• Sign in to comment and vote. Sign in by email
  • 21 April 2023 Steve Wood suggested this task

  • 21 April 2023 Kyle Nolan approved this task

  • avatar

    Would also be good to include state treatment of HSA accounts. California, for instance, taxes HSA dividends and asset sale “profit” (where there are capital gains) as ordinary income.

    28 June 2023
  • avatar

    Illinois doesn’t tax retirement accounts (including Roth conversions) or social security. This has a significant impact on large amount of my plan (4.95%)

    More links:
    https://www.bankrate.com/retirement/states-that-dont-tax-retirement-income
    https://smartasset.com/retirement/illinois-retirement-taxes

    04 July 2023
  • avatar

    I think I found a partial workaround for my situation in IL. I added a “tax consequence” on my Retirement milestone with a (fake) move to TX to get rid of the state income taxes after retirement. Then, in that same tax consequence, I added a 4.95% modifier to capital gains page under the “estimate for me” section.

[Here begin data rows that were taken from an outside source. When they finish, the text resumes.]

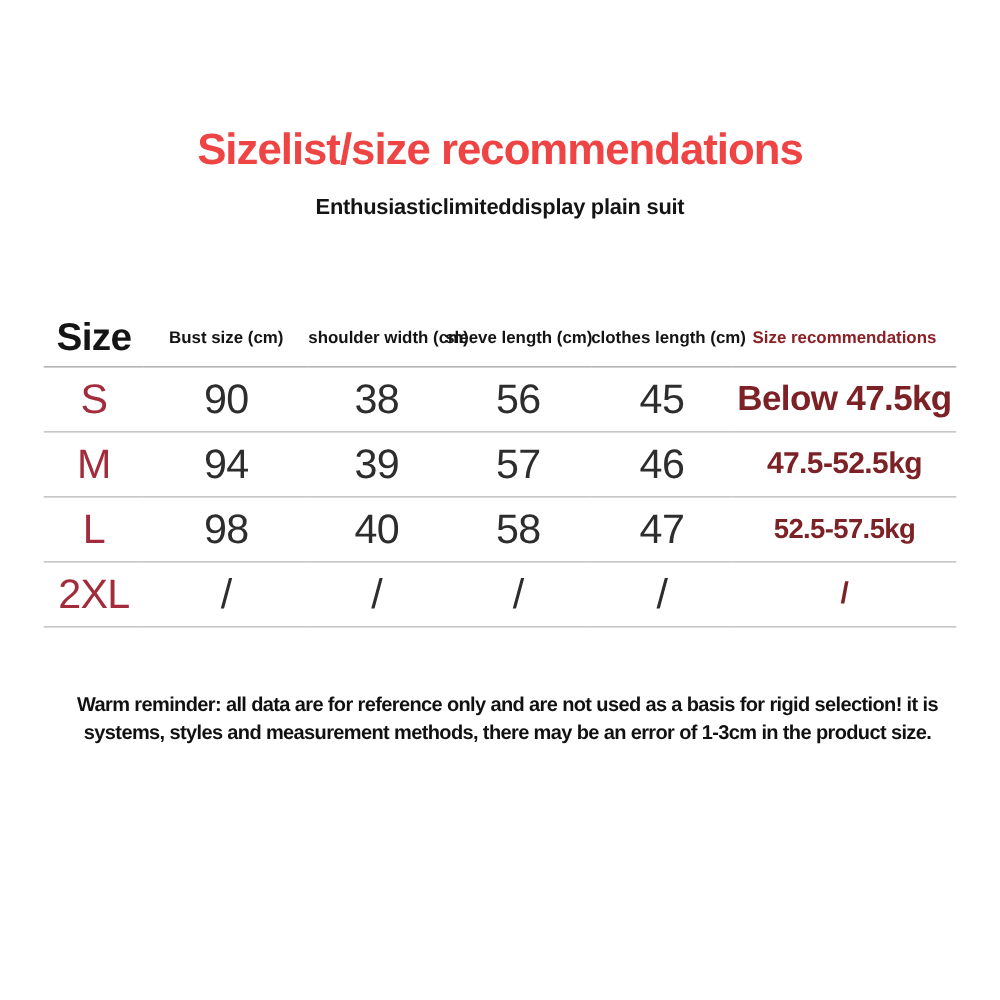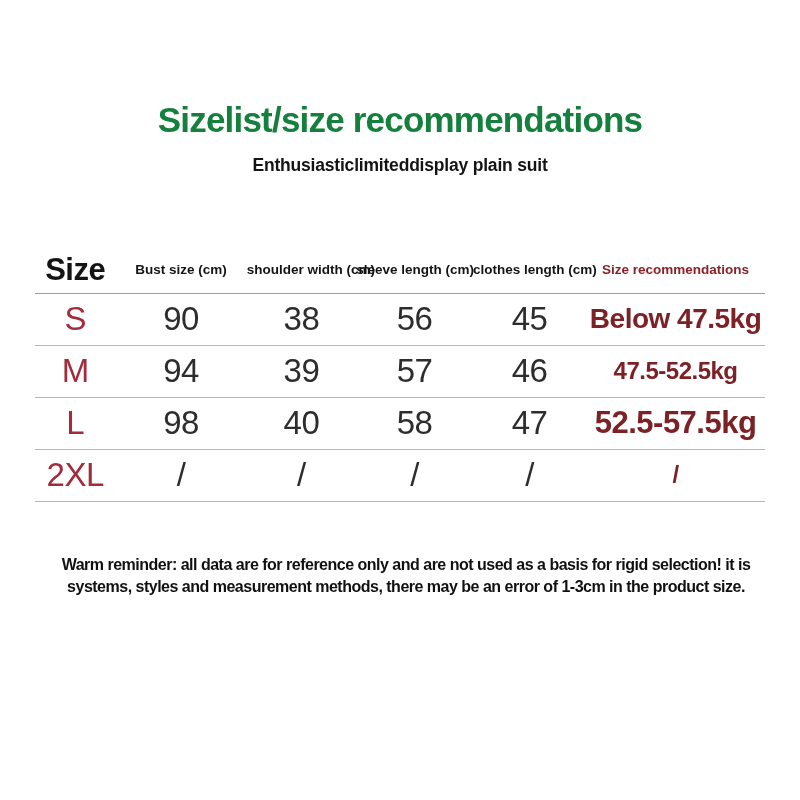--- a/index.html
+++ b/index.html
@@ -19,7 +19,7 @@
     font-size: 35px;
     font-weight: bold;
     letter-spacing: -0.8px;
-    color: #15803d;
+    color: #ef4444;
     line-height: 1.0;
   }
   .subtitle {

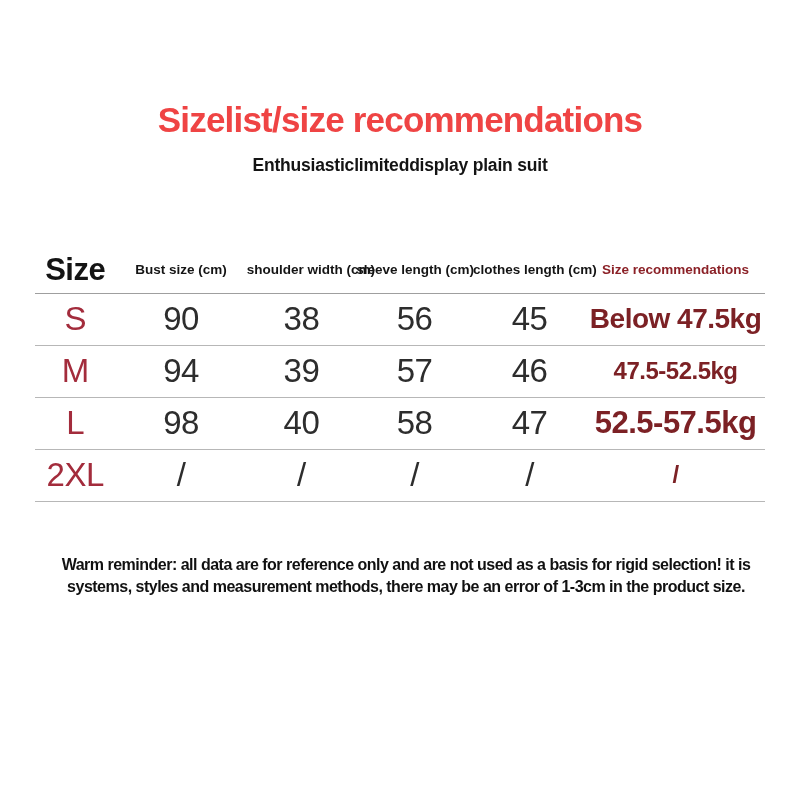--- a/index.html
+++ b/index.html
@@ -77,7 +77,7 @@
 
   tbody tr:nth-child(1) td.cell-rec { font-size: 28px; }
   tbody tr:nth-child(2) td.cell-rec { font-size: 24px; }
-  tbody tr:nth-child(3) td.cell-rec { font-size: 31px; }
+  tbody tr:nth-child(3) td.cell-rec { font-size: 22px; }
   tbody tr:nth-child(4) td.cell-rec { font-size: 24px; }
   tbody tr:nth-child(5) td { height: 44px; font-size: 30px; }
   tbody tr:nth-child(5) td.cell-rec { font-size: 30px; color: #8b1f2a; }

Since IL doesn’t tax retirement income, but will tax the brokerage capital gains in retirement, I think this workaround just about covers it. Note: I don’t see the modified capital gains taxes in the “effective brackets” or “rate progression” sections of the tax analytics screen, and they’re not attributed to the state anywhere, but the state capital gain tax does appear to go into the tax chart as added capital gains tax. So the total overall numbers are adjusted and it seems good enough to get a more accurate tax forecast for now. I’d still like to see this improved of course. It still isn’t good for pre-retirement Roth conversions, but I’m hopefully retiring soon anyway. If anyone thinks there is an issue I missed with my workaround, let me know.

    16 July 2023
  • avatar

    Interesting work around. I like it!!!

    15 September 2023
  • avatar

    Now that said, my situation doesn’t fit this perfect and needs a nuanced treatment when Kyle finally implements more state deduction control:

    That situation is that Virginia applies a “subtraction” before deductions for Military Retirement pay. That subtraction is NOT index to inflation. So ignoring the “subtraction” vs deduction question as a detail Kyle might need to ignore for simplicity, I still need this modeled as an actual State-Only deduction in actual dollars.

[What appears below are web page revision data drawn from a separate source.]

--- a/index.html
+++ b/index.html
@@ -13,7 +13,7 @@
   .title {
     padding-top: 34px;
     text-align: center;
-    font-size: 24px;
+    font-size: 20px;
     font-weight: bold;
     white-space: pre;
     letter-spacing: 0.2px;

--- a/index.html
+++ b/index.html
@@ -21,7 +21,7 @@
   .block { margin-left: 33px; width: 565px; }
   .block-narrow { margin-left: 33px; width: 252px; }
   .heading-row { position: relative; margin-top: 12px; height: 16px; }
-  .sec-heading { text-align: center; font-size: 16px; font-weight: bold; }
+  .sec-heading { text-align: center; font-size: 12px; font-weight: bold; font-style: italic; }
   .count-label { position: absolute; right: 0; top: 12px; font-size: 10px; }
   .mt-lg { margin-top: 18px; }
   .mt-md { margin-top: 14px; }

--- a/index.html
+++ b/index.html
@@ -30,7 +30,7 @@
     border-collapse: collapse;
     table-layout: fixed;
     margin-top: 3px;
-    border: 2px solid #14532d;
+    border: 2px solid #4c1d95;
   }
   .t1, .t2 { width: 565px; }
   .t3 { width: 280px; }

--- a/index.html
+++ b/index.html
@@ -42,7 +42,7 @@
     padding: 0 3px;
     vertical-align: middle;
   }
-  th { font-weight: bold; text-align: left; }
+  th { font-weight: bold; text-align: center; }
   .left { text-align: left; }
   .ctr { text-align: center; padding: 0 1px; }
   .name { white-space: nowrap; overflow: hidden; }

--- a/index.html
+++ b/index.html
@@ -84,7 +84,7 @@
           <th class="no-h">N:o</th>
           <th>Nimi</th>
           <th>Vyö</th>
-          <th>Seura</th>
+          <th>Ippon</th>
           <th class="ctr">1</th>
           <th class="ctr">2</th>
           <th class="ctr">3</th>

    Which is another way of saying, just adding a check-box of sorts to the already existing “Tax Deduction” card to designate it as only applying to State and not federal.

    15 September 2023
  • avatar

    To me this is a critical feature of the overall planning process. Income/expense/investments relatively simple in an excel spreadsheet… starting to bring in tax consequences and maximize income using various tax strategies (including the state you live in) is a massive value add imho.

    27 December 2023
  • avatar

    Moving states to avoid taxes in retirement is a popular strategy! Whether a state taxes retirement income (and which types) is an important feature. Please add!